Oliver Sears Gallery is pleased to announce the launch of ‘Jerusalem’, an exhibition of twelve new paintings by Belfast artist, Colin Davidson.

Continuing the theme of large scale portraits, Davidson turns his attention to the ancient, mystical and multi-denominational city of Jerusalem. Twelve individuals who live or work in the city have been recorded in paint. They come from different backgrounds, cultures and traditions. Some are well known, others not. Within the dozen Jerusalemites are Jews, Muslims, Christians, a politician, a monk, a doctor, a peace activist, a hotel worker, a holocaust survivor, a cross-section that lives together with conflict, prejudice and separation.

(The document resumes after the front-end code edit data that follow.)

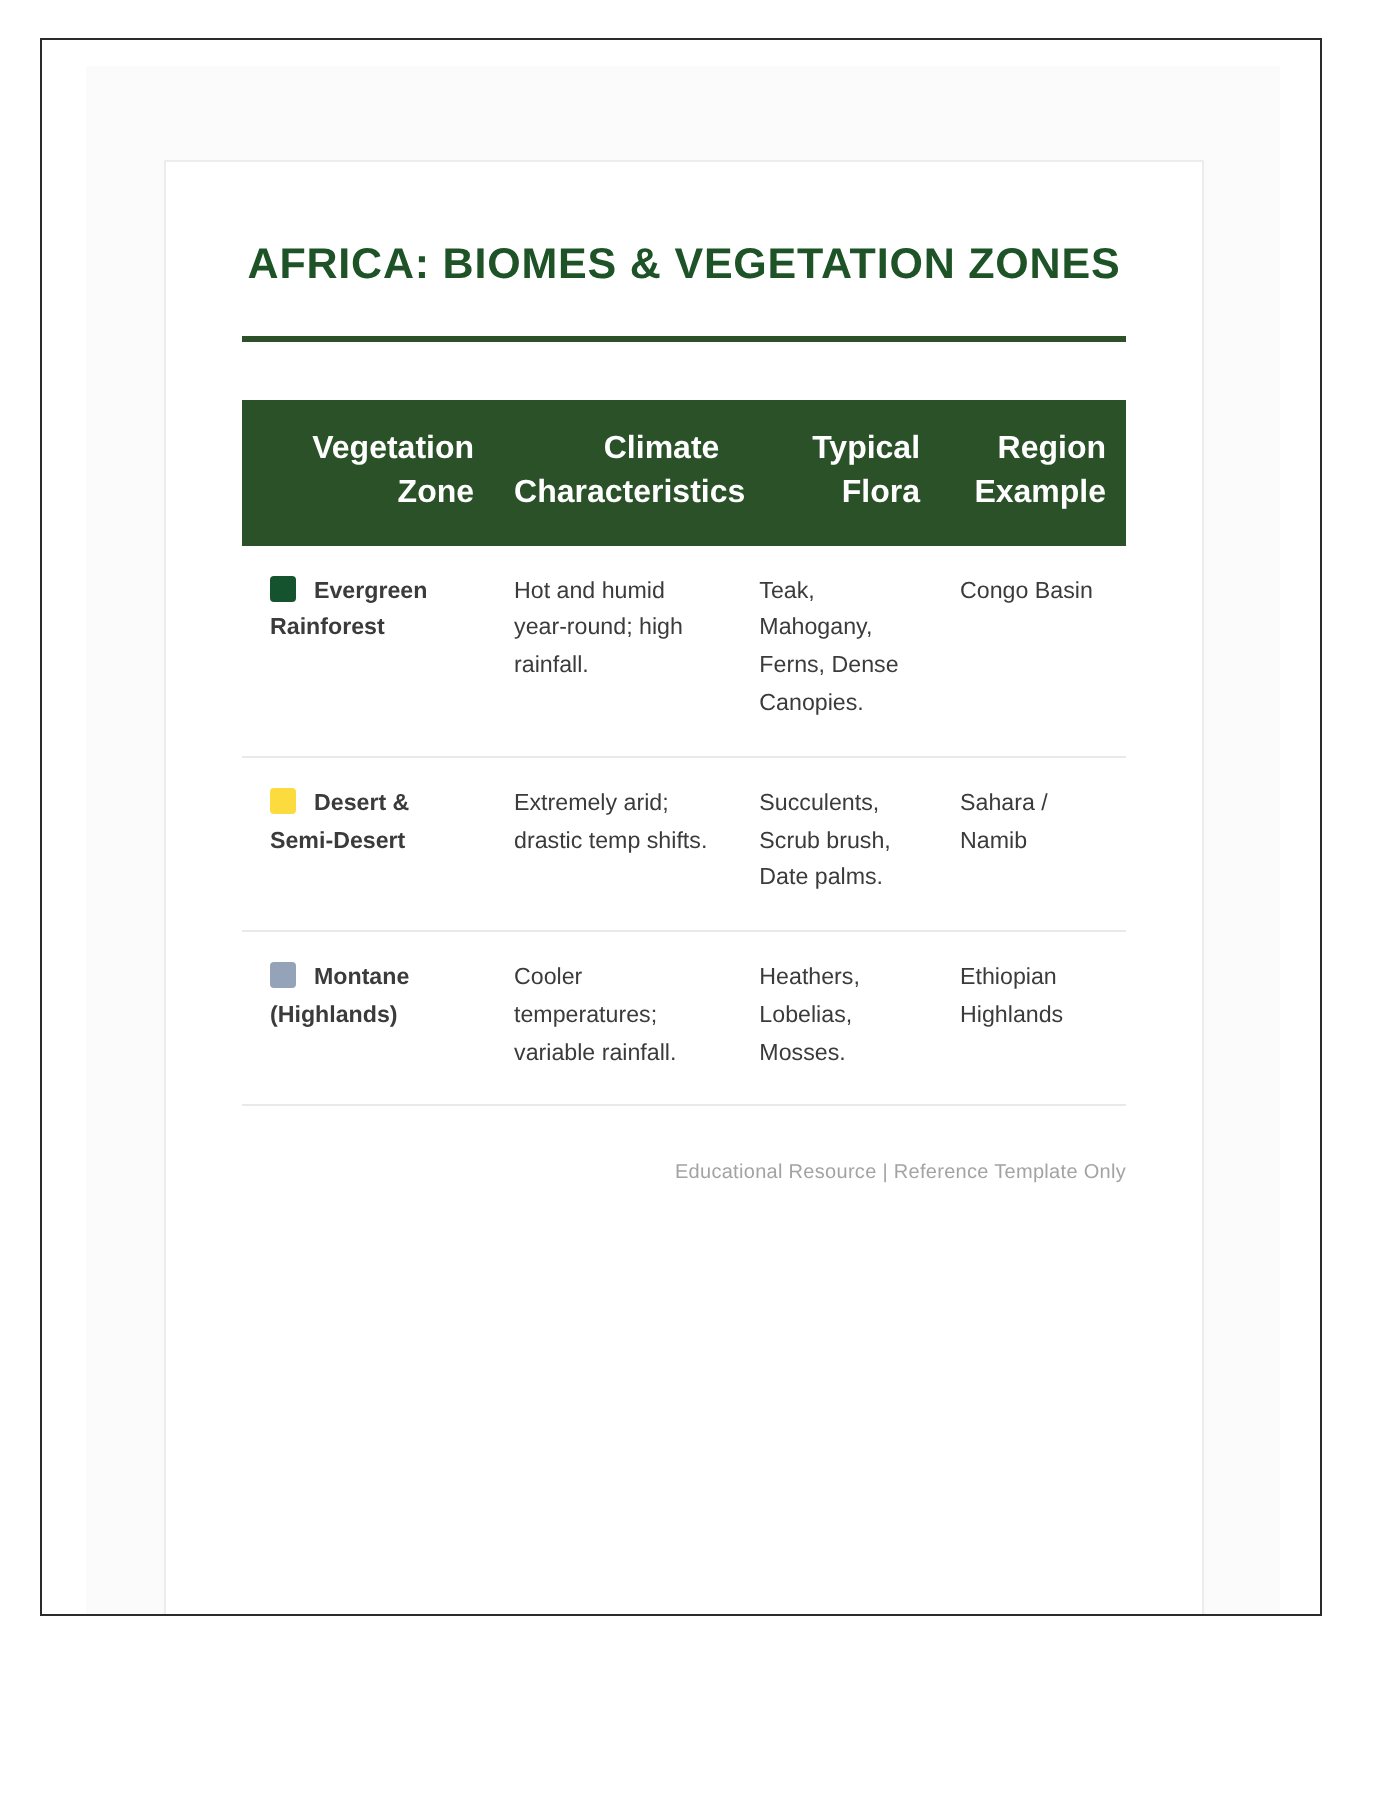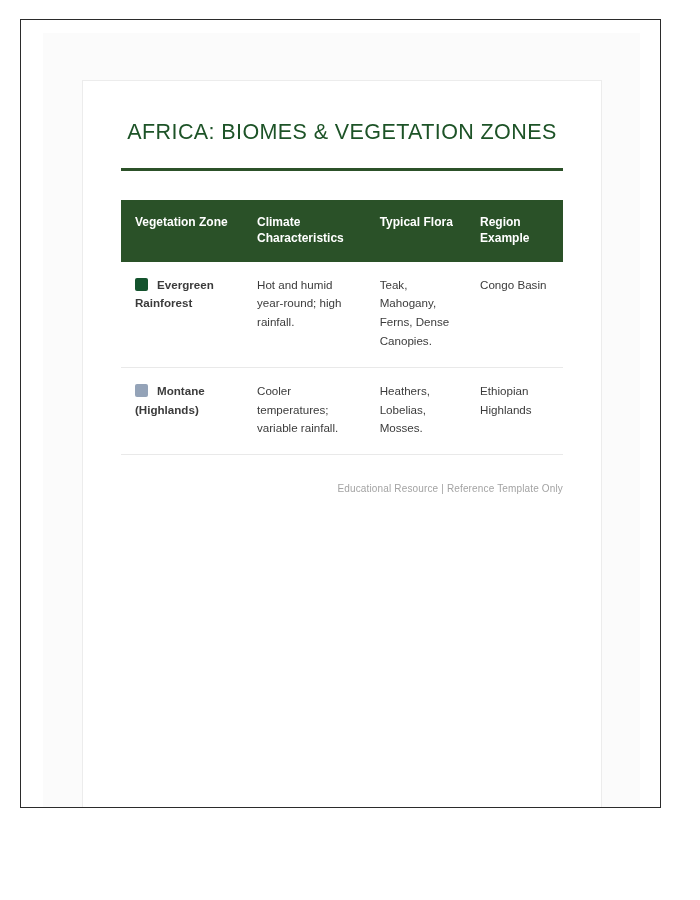--- a/index.html
+++ b/index.html
@@ -61,7 +61,7 @@
   .doc-title {
     margin: 0;
     font-size: 21.5px;
-    font-weight: normal;
+    font-weight: bold;
     letter-spacing: 0.4px;
     line-height: 1.42;
     text-align: center;

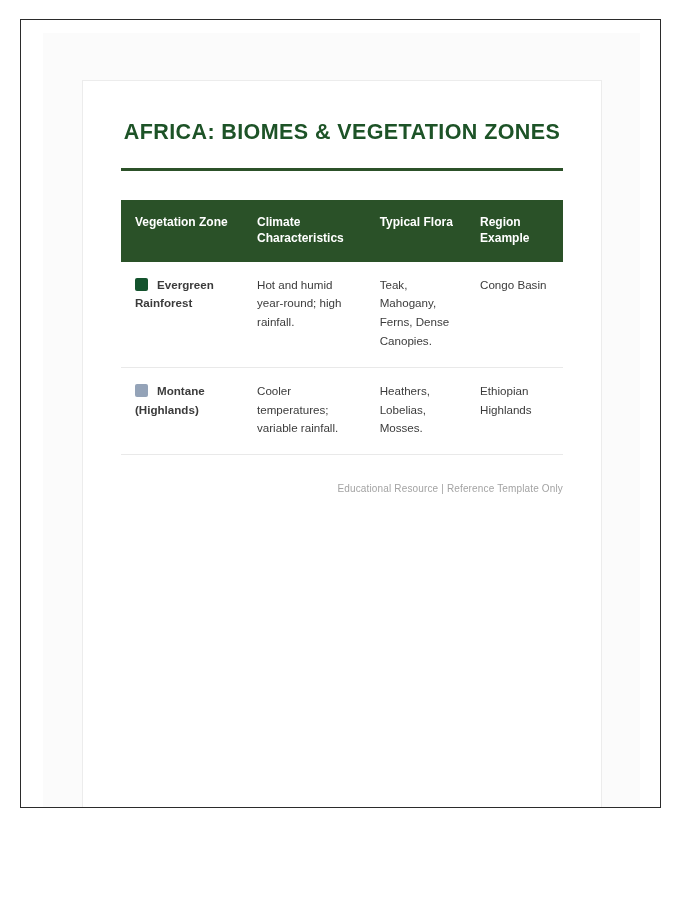--- a/index.html
+++ b/index.html
@@ -85,9 +85,9 @@
   .biome-table thead th {
     background: #2a5128;
     color: #ffffff;
-    font-size: 12px;
+    font-size: 16px;
     font-weight: bold;
-    text-align: left;
+    text-align: right;
     padding: 14px 10px 15px 14px;
     line-height: 1.38;
     vertical-align: top;

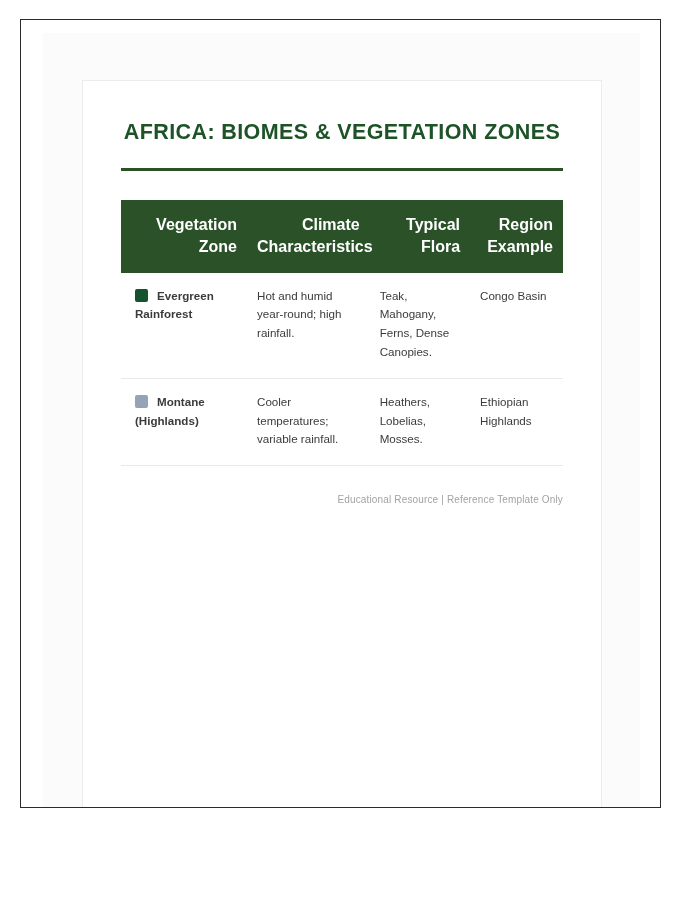--- a/index.html
+++ b/index.html
@@ -165,6 +165,12 @@
           </tr>
 
 
+          <tr>
+            <td class="c0 zone-cell"><span class="swatch" style="background: rgb(252, 219, 62);"></span><span>Desert &amp; Semi-Desert</span></td>
+            <td class="c1">Extremely arid; drastic temp shifts.</td>
+            <td class="c2">Succulents, Scrub brush, Date palms.</td>
+            <td class="c3">Sahara / Namib</td>
+          </tr>
 
 
           <tr>

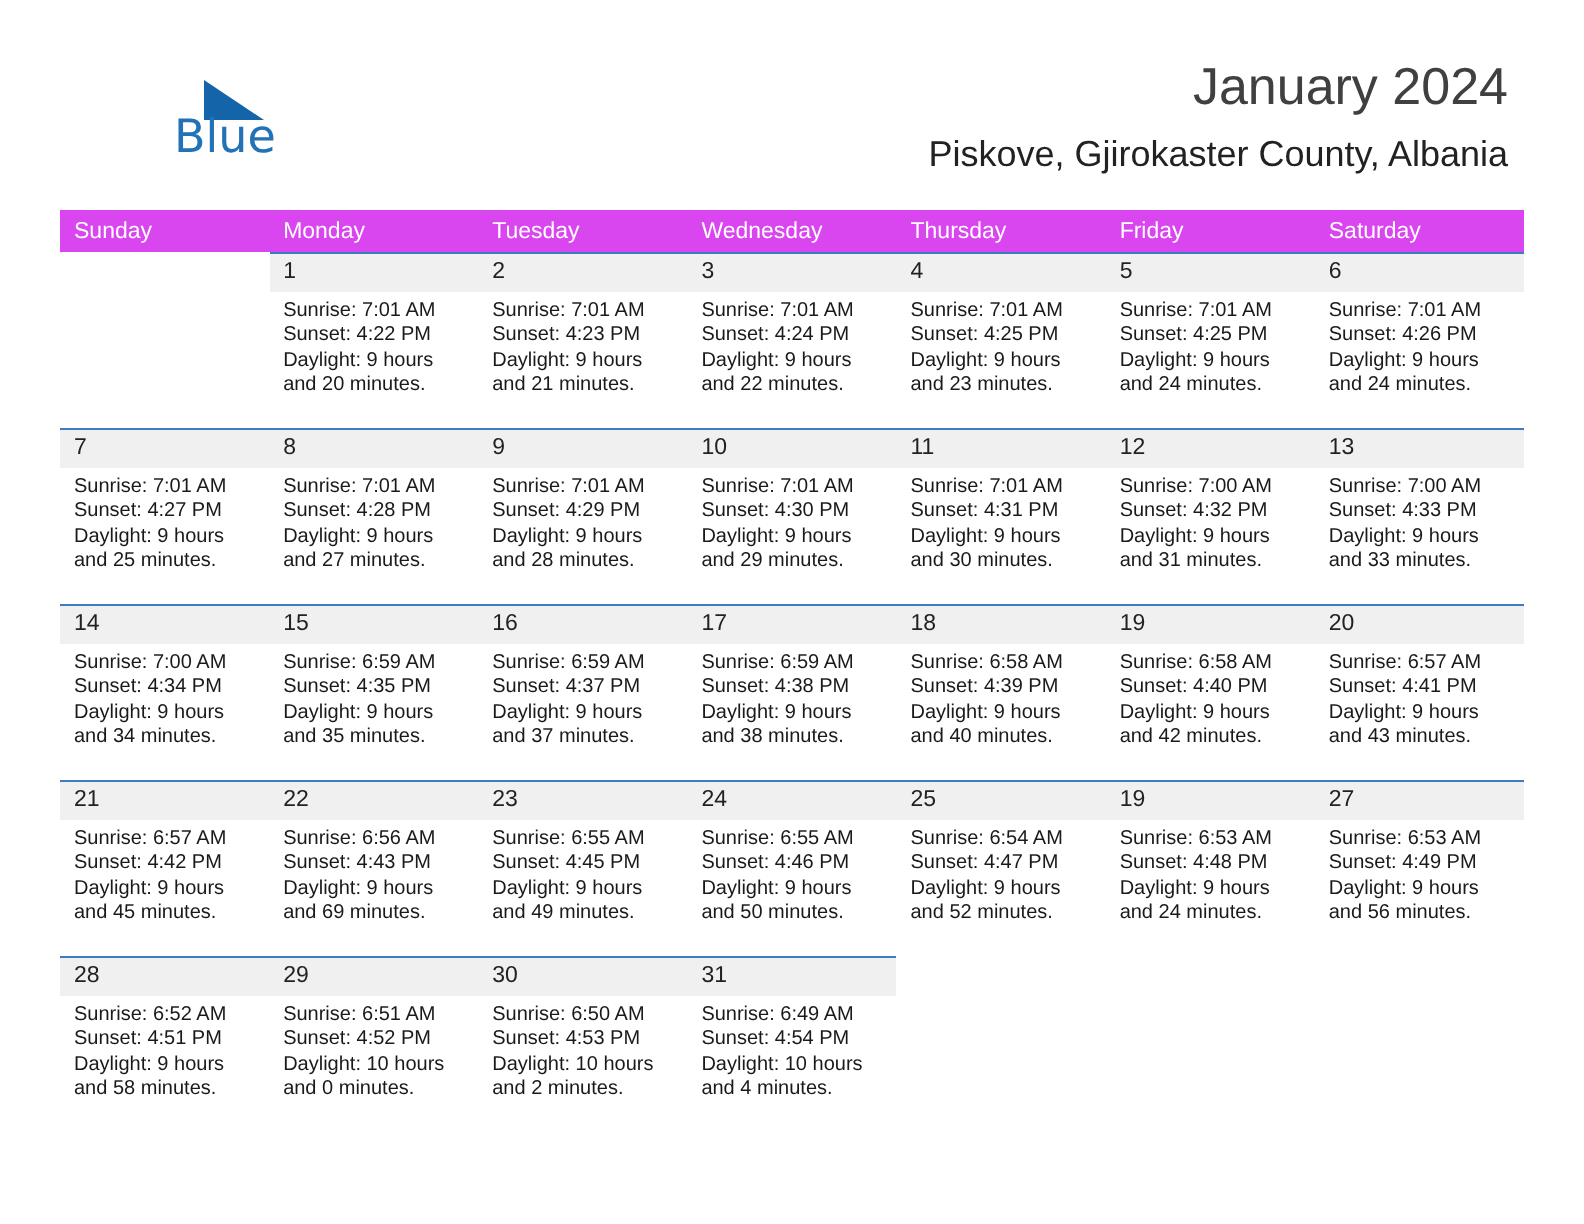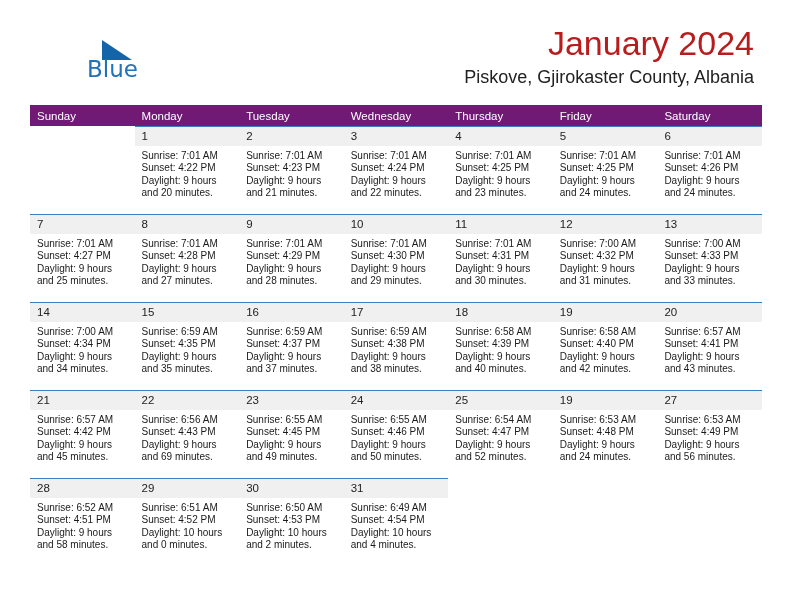--- a/index.html
+++ b/index.html
@@ -71,8 +71,8 @@
     text-align: right;
   }
   .cal-title {
-    font-size: 34px;
-    color: #b91c1c;
+    font-size: 26px;
+    color: #404040;
     line-height: 30px;
     white-space: nowrap;
   }

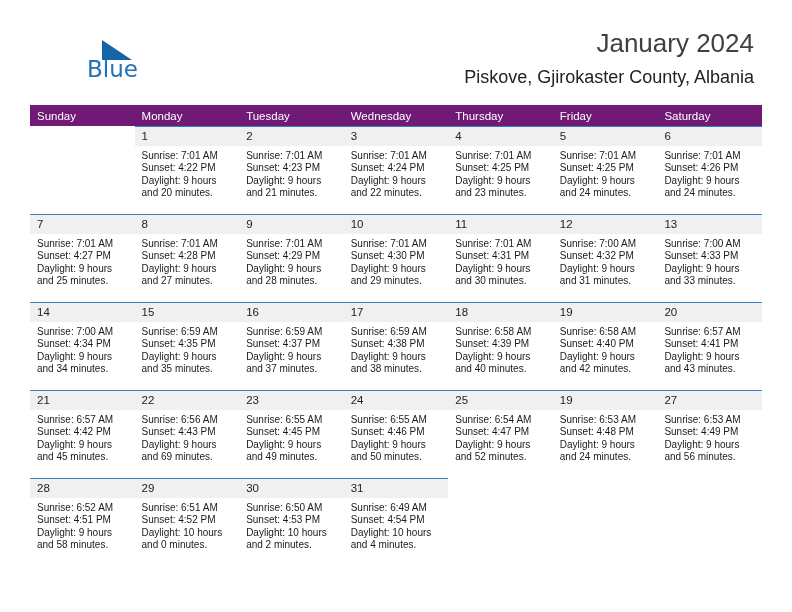--- a/index.html
+++ b/index.html
@@ -94,7 +94,7 @@
     table-layout: fixed;
   }
   .calendar th {
-    background: #701a75;
+    background: #d946ef;
     color: #ffffff;
     font-size: 11.5px;
     font-weight: normal;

Colin has drawn on his experience growing up in Belfast during the Troubles to identify the tension that exists in every Jerusalem resident and capture the city’s unique atmosphere through the ciphers that are his subjects. The amplified scale of the portraits situated together in the same gallery space heightens the reality that, in spite of their differences, imagined or real, the subjects all inhabit the same space. No other city projects the complexity of meaning like Jerusalem. In contemporary, human terms, Jerusalem, the exhibition aims to reflect the complexity and contradiction of Jerusalem, the city.

Colin Davidson won the BP Portrait Visitor’s Choice Award in 2012 for a portrait of the poet, Michael Longley. He presented the Queen with five portraits at the Lyric Theatre in Belfast the same year and painted, what turned out to be, the last portrait of Seamus Heaney. He has also painted Sir Kenneth Branagh, Mark Knopfler, Glen Hansard, Brian Friel, Simon Callow among many others. His works hang in the National Gallery of Ireland, the Ulster Museum and the Lyric Theatre Belfast as well as many other public and private collections. Colin is currently the president of the Royal Ulster Academy. He lives and works in Bangor, Co. Down.